■ About this task: Count up every line of the data in which "Within" occurs. The reply is one number and nothing more.

■ Records shown:
--------------------

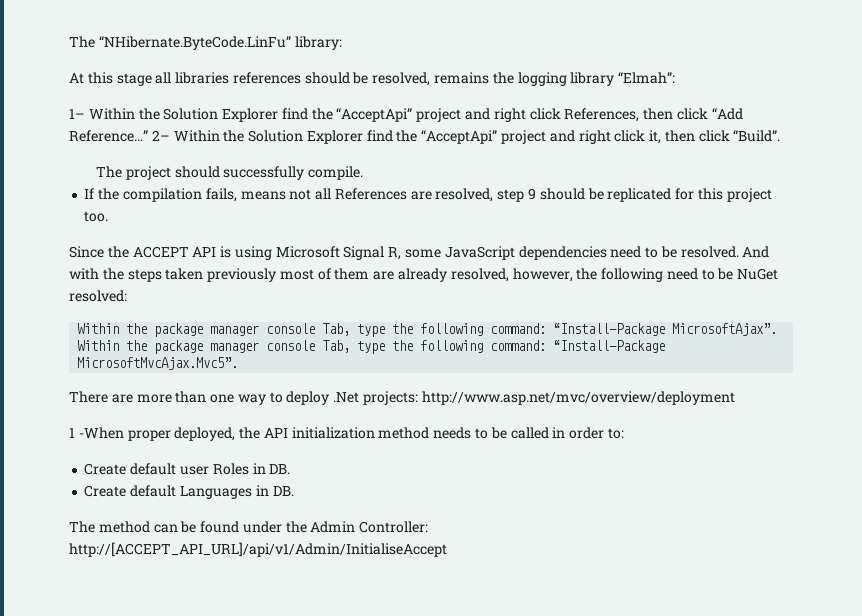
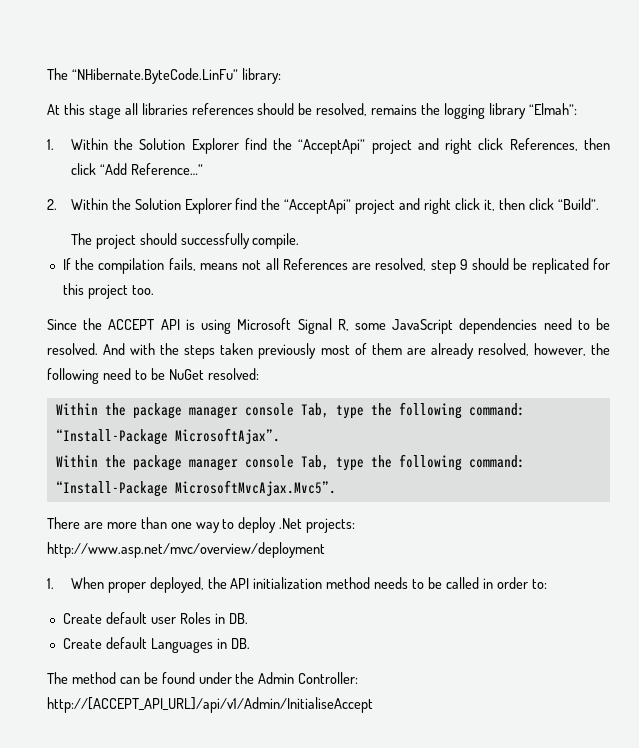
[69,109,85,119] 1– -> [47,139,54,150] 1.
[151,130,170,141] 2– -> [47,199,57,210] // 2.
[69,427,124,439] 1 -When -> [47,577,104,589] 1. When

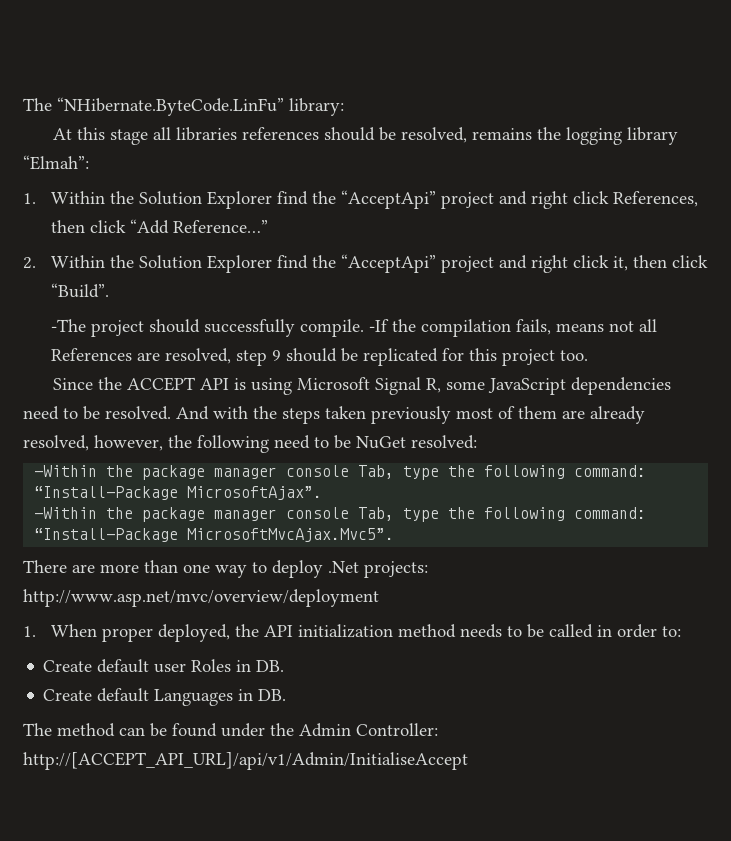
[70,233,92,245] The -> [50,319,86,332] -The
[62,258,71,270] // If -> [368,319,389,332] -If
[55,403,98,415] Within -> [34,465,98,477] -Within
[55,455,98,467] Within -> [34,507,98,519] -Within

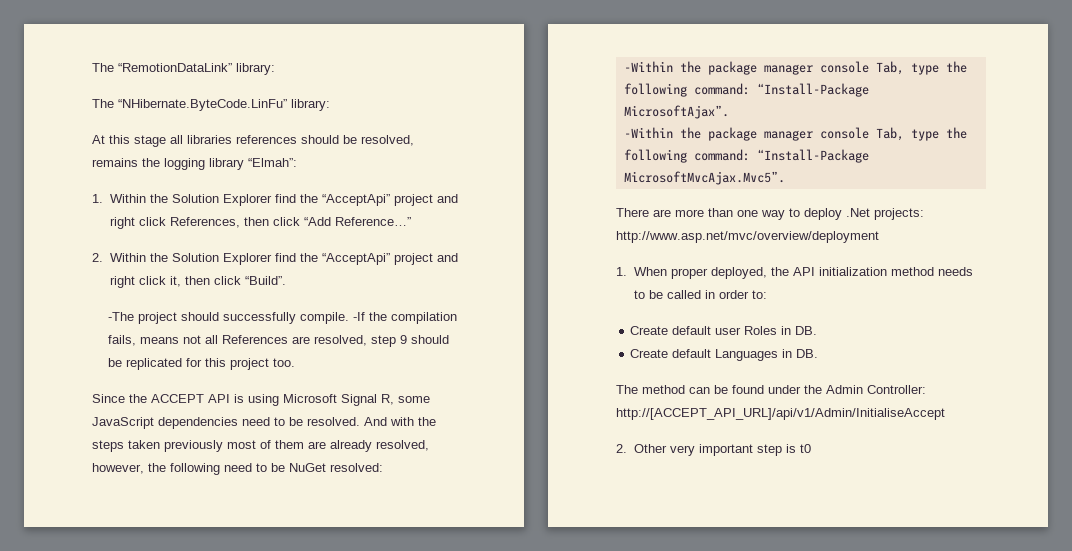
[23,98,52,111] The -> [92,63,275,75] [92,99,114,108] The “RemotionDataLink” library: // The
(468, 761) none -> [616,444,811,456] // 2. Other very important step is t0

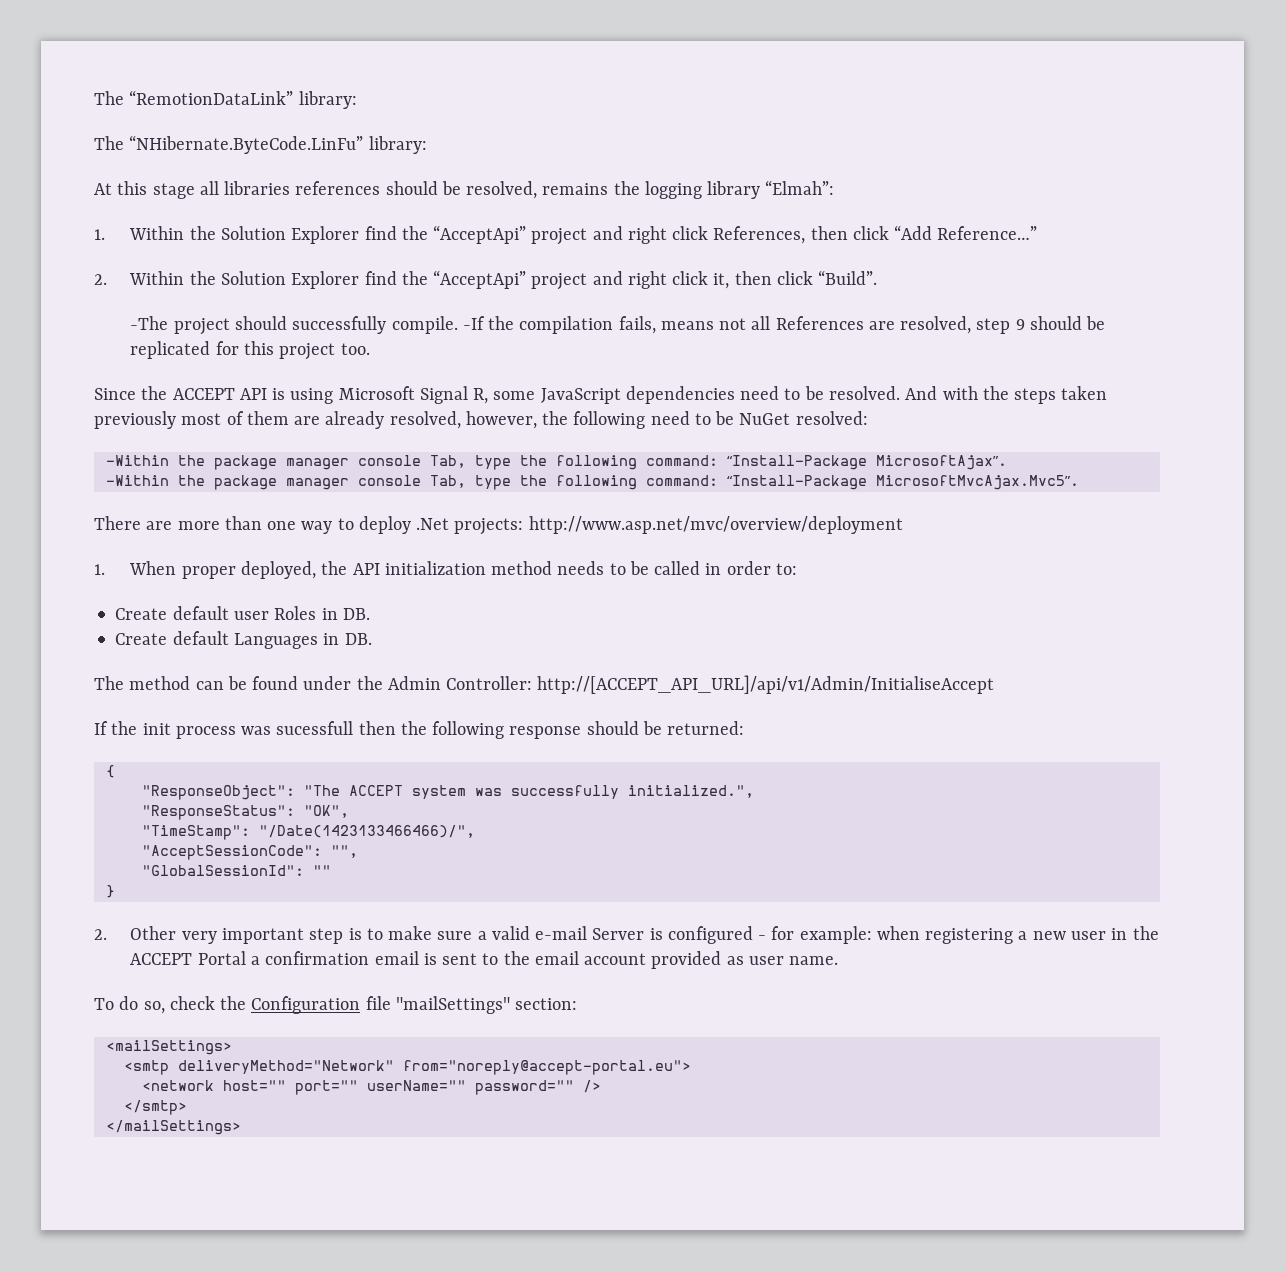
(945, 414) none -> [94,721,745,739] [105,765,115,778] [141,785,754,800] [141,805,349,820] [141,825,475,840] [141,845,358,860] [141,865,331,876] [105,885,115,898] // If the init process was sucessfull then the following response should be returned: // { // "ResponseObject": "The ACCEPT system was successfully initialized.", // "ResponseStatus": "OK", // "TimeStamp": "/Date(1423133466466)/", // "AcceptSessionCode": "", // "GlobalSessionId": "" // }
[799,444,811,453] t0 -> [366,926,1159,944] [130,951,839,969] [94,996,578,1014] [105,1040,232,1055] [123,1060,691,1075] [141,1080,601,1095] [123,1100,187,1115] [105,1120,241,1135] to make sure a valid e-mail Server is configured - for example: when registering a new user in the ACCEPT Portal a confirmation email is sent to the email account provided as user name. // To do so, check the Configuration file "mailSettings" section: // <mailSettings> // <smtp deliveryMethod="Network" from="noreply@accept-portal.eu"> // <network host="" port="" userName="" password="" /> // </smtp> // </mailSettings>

--------------------

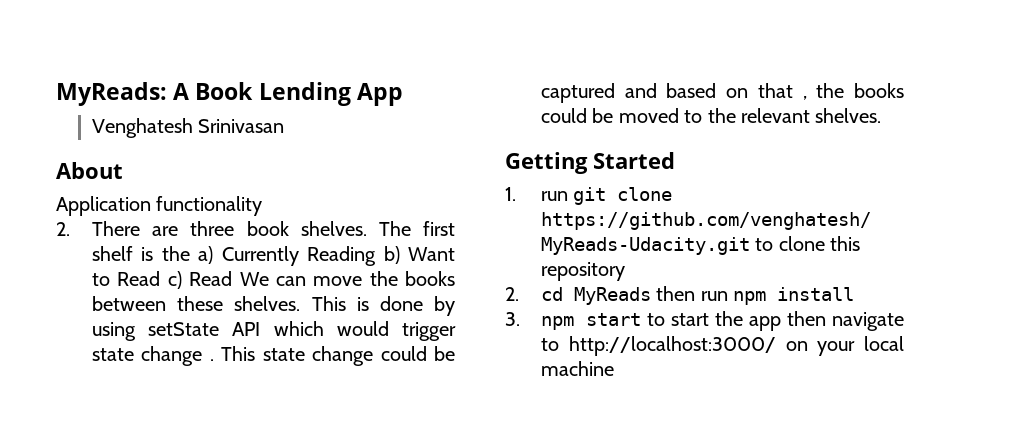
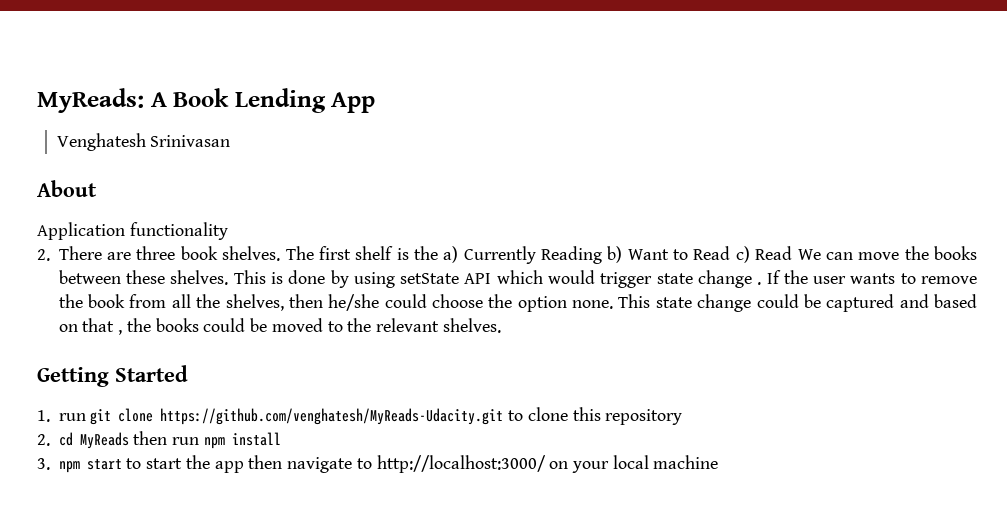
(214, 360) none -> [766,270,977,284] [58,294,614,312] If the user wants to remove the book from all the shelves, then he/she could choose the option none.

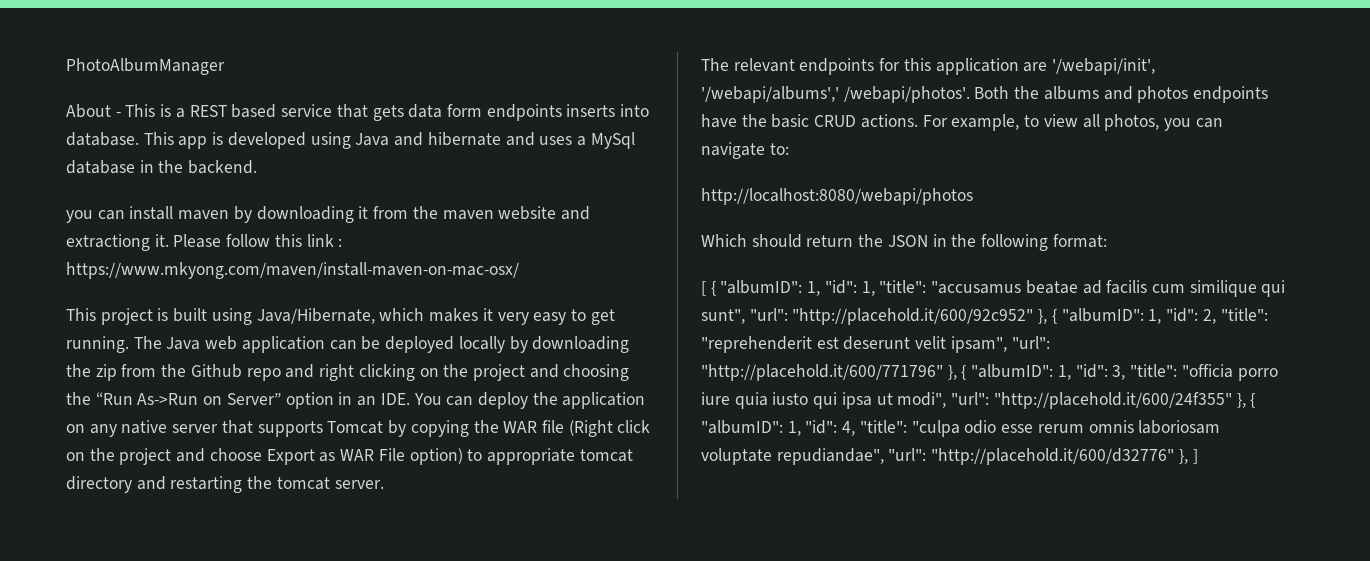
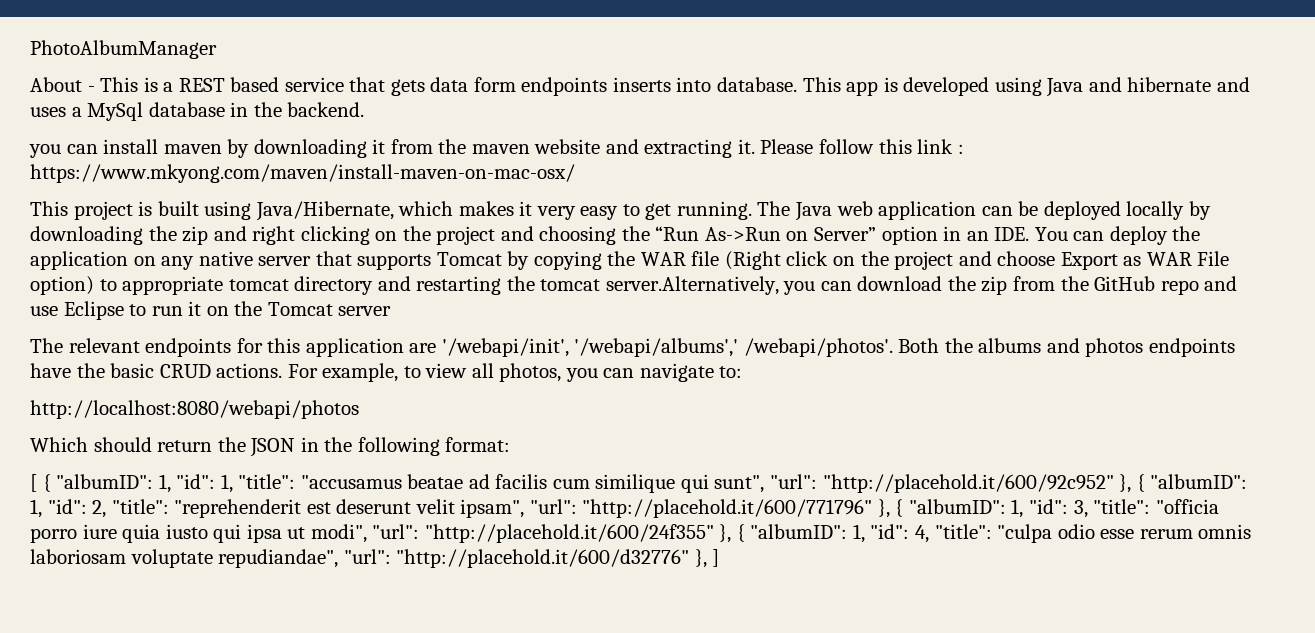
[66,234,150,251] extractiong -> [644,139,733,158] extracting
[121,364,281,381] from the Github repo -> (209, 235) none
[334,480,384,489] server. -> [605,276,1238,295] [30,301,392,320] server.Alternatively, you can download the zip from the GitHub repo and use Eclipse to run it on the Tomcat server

--------------------

■ Finished exercise: 2